Spitsbergen songbirds


This video says about itself:

A great birding/nature holiday in Lapland and Svalbard (Spitsbergen). Springtime 2011. Music: Sigur Ros.

Snow buntings are the only songbirds which one might expect to see and hear regularly on the Svalbard archipelago.

However, they are not always the only passerines there.

The book Birds and Mammals of Svalbard, has, on pages 190-191, a list of no less than 59 songbird species, recorded once or more on the islands.

The Internet version of that book does not have that list.

The site svalbardbirds.com has a more extensive bird species list, also probably more up to date. That list includes 64 passerine species.

Most of them have been seen less or far less than twenty times on this Arctic archipelago. Some of them only on Bear Island, halfway between continental Norway and Spitsbergen.

Let us look at some species which are more frequent than that, though far less frequent than snow buntings.

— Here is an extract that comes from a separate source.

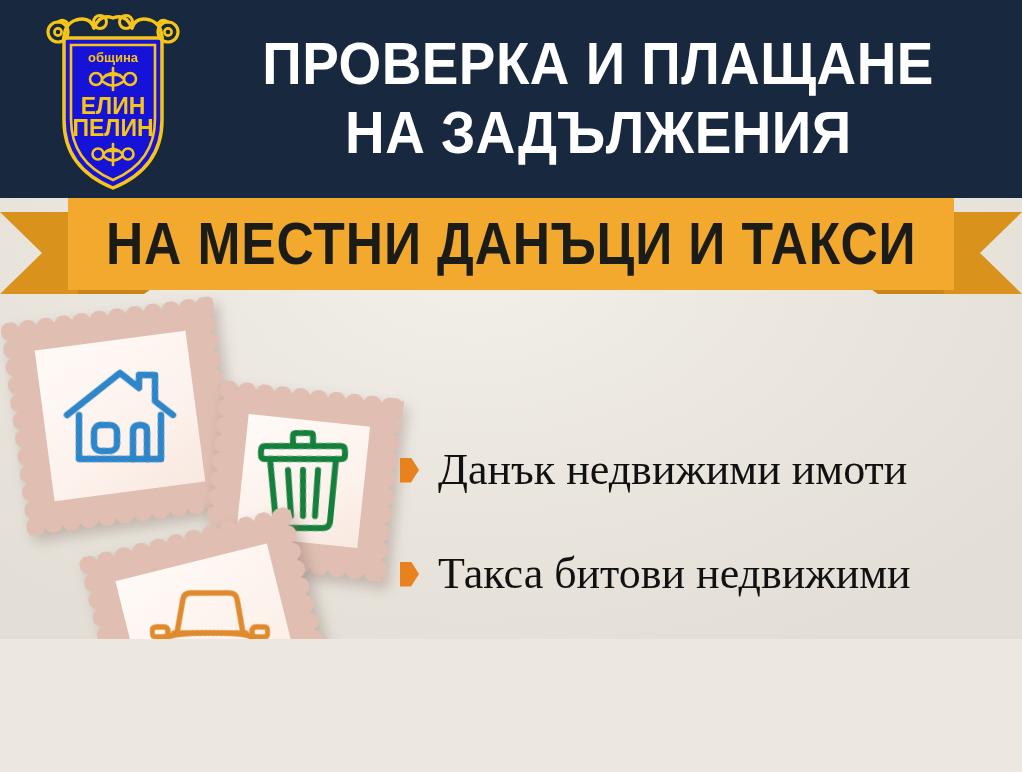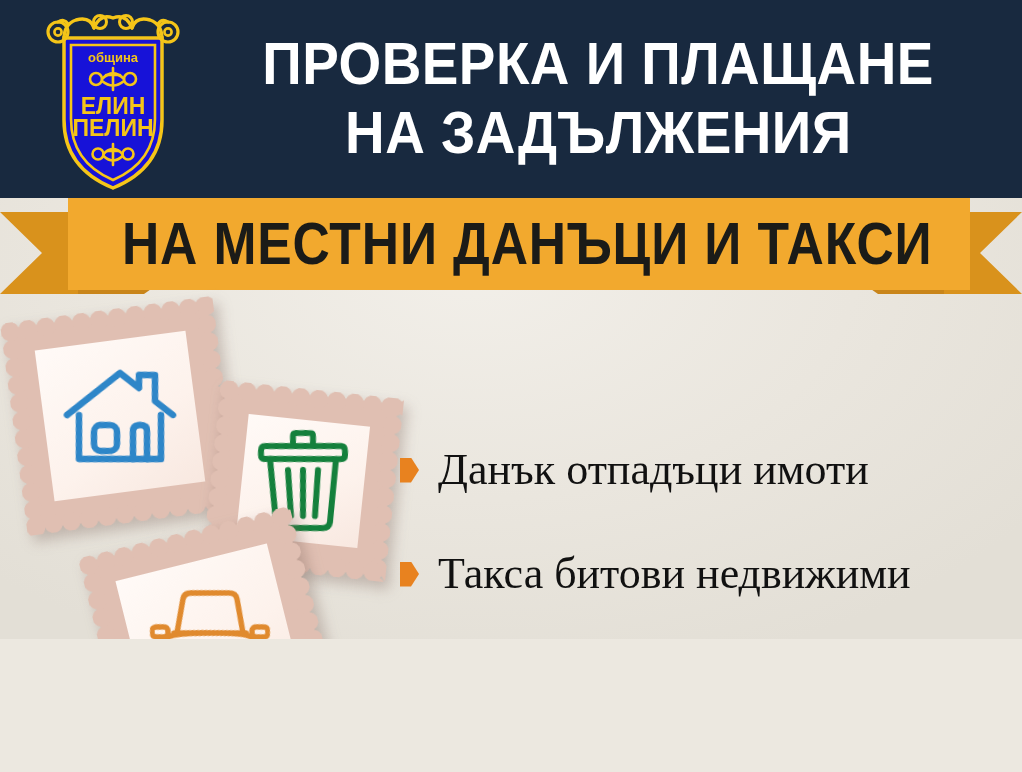"НА МЕСТНИ ДАНЪЦИ И ТАКСИ" .band { padding-left: 16px -> none }
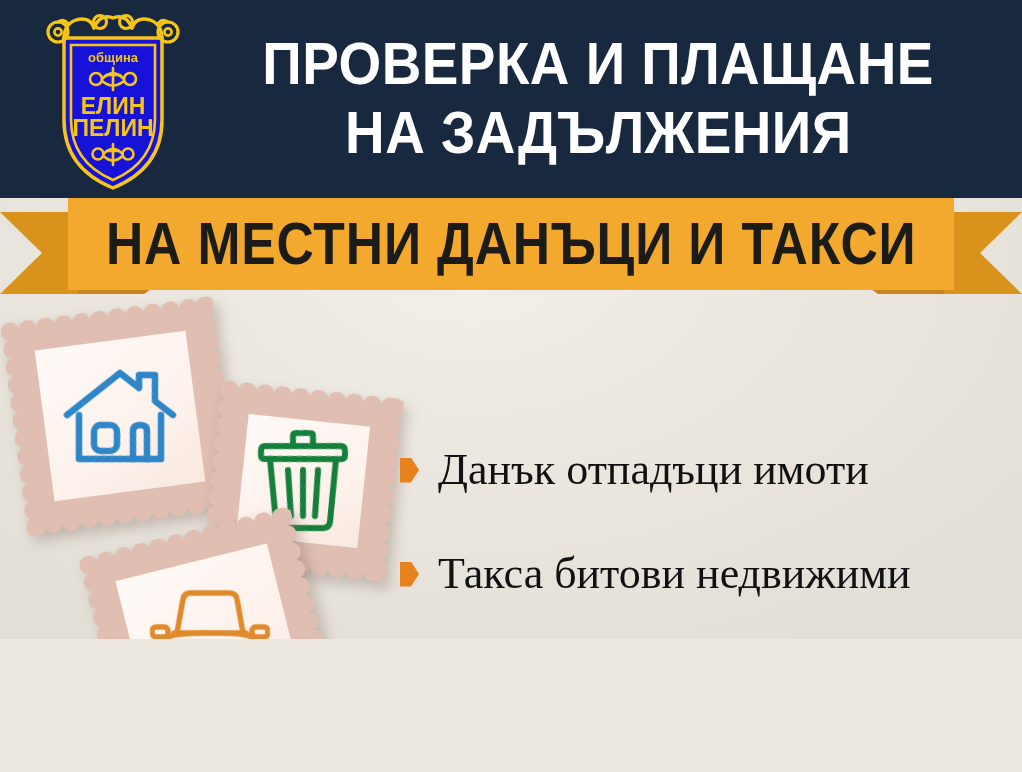"Данък отпадъци имоти" div.item-text { text: отпадъци -> недвижими }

A few barn swallows visit each year.

There is one breeding record of a house martin couple.

This video is about a house martin nest in urban Poland.

Once, there has been a meadow pipit nest on Bear Island, Birds and Mammals of Svalbard says. Svalbardbirds.com says that these birds have nested more than once in Svalbard, though still irregularly; and not only on Bear Island.

Both sources agree that white wagtails visit the archipelago in small numbers, and have nested there once.

Northern wheatears visit regularly, and nest irregularly.

This is a northern wheatear video from Poland.

Starlings visit fairly regularly, and have nested once on Bear island.

Blackbird and fieldfare visit in most years, but don’t nest as far as people know.

Redwings have nested on Svalbard more than once.

Mealy redpolls breed irregularly.

Arctic redpolls probably nest annually; at least according to Svalbardbirds.com.

Lapland buntings may nest irregularly, Svalbardbirds.com says.

This video from Norway says about itself:

Singing Lapland Bunting (Longspur). Bunting female and fledgling. Bunting and Dunlin calling together on the same rock.